Before-and-after change records
· · · ·

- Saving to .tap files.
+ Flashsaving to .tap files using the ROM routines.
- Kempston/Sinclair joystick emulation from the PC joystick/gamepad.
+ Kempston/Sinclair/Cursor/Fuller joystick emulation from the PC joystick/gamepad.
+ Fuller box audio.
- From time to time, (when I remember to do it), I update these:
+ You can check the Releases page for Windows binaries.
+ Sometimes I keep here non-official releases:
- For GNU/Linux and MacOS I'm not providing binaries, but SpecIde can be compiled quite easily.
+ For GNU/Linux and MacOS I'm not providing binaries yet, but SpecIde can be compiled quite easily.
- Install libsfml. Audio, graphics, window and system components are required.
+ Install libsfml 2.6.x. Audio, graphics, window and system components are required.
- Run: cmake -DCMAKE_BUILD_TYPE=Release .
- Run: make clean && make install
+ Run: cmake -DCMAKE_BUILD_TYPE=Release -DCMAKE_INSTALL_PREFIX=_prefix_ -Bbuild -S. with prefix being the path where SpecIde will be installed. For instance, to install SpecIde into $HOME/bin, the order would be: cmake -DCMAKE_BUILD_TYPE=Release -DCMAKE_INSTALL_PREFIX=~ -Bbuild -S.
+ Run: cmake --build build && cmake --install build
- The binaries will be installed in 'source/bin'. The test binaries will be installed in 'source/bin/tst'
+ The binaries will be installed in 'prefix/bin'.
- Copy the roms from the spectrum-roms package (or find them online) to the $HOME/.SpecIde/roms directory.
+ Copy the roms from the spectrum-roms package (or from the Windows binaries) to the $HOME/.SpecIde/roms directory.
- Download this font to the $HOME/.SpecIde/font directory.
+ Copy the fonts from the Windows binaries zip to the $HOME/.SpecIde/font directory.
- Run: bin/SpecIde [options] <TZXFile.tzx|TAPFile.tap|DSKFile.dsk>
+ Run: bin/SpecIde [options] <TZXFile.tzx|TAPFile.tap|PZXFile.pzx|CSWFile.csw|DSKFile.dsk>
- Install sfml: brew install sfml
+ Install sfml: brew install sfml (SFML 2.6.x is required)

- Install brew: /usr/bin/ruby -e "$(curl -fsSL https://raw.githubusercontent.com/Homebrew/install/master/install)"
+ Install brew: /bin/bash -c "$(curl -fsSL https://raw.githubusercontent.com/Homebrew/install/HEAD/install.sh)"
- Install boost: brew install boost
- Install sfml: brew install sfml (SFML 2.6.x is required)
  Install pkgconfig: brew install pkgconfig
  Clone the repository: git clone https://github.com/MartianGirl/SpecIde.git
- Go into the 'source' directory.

· · · ·

Show every line from the entries above in which "compiled" appears.

- For GNU/Linux and MacOS I'm not providing binaries, but SpecIde can be compiled quite easily.
+ For GNU/Linux and MacOS I'm not providing binaries yet, but SpecIde can be compiled quite easily.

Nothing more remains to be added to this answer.